▶ INPUT MATERIAL:

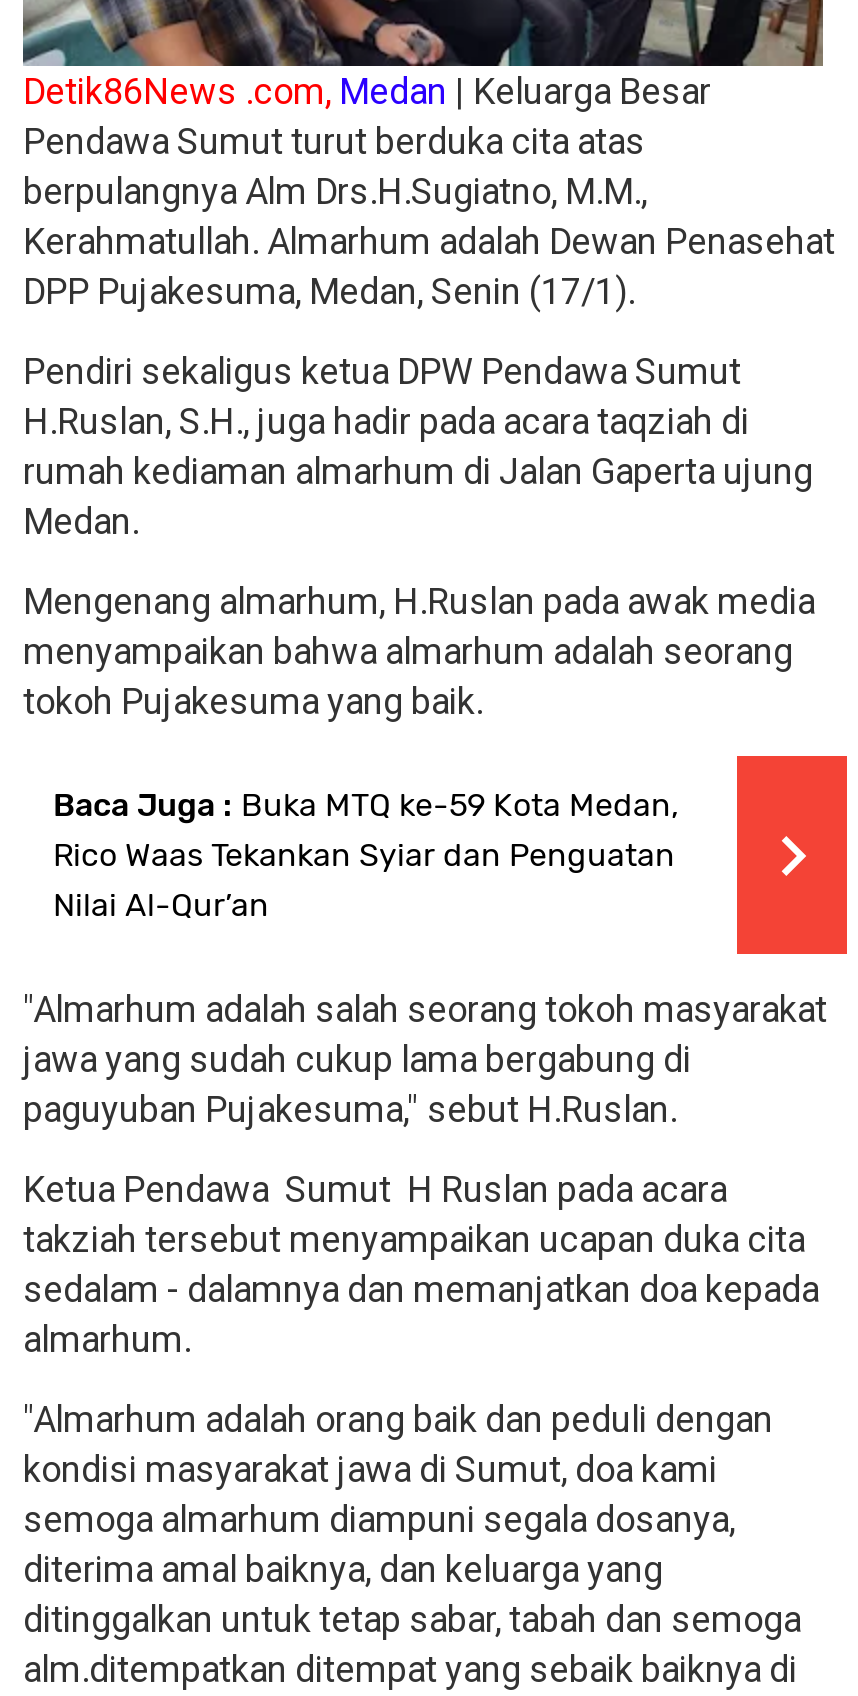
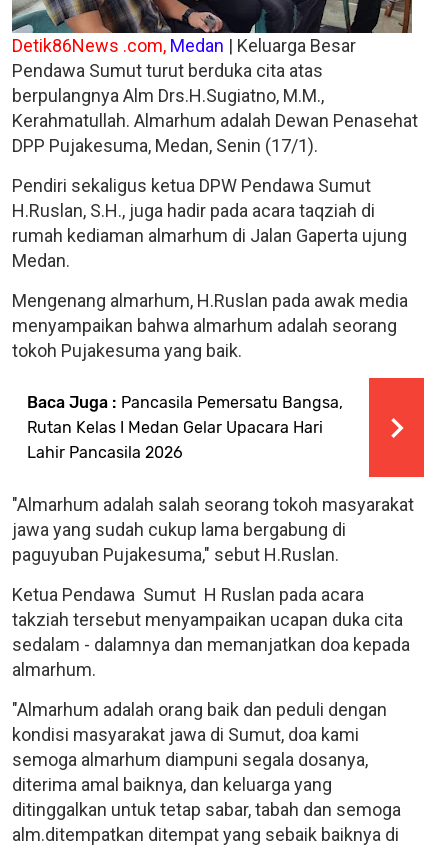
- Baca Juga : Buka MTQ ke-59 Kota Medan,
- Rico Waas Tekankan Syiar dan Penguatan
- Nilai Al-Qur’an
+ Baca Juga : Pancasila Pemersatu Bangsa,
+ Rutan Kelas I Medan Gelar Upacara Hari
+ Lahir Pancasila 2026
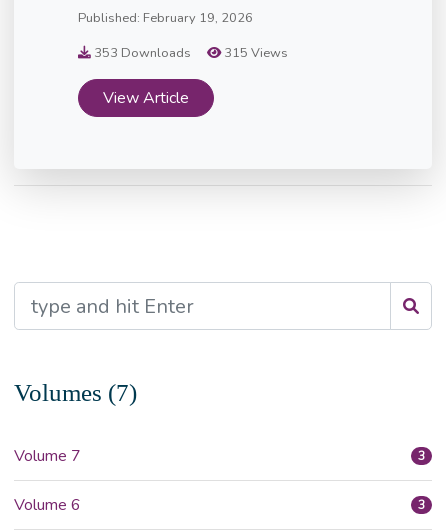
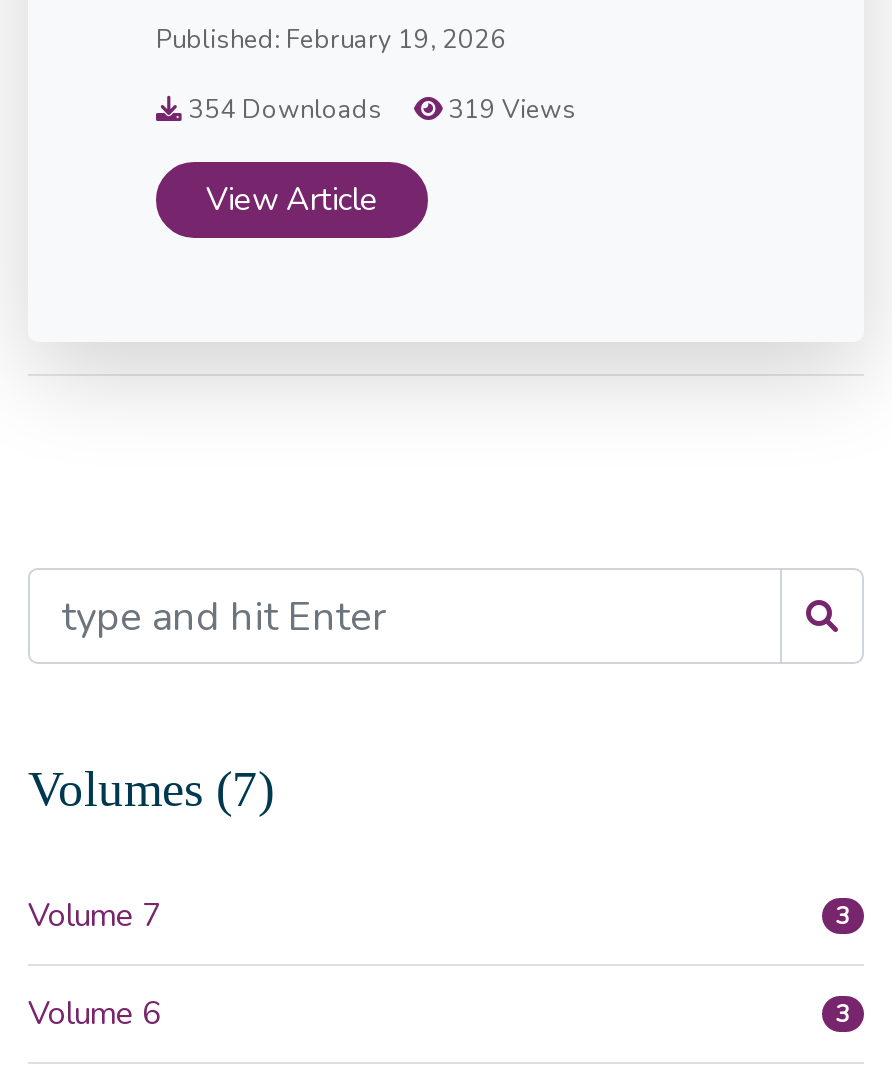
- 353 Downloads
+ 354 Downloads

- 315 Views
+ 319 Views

▶ YOUR OBJECTIVE: From the entries above, pull out each line that includes "Baca".

▶ SOLUTION BELOW:
- Baca Juga : Buka MTQ ke-59 Kota Medan,
+ Baca Juga : Pancasila Pemersatu Bangsa,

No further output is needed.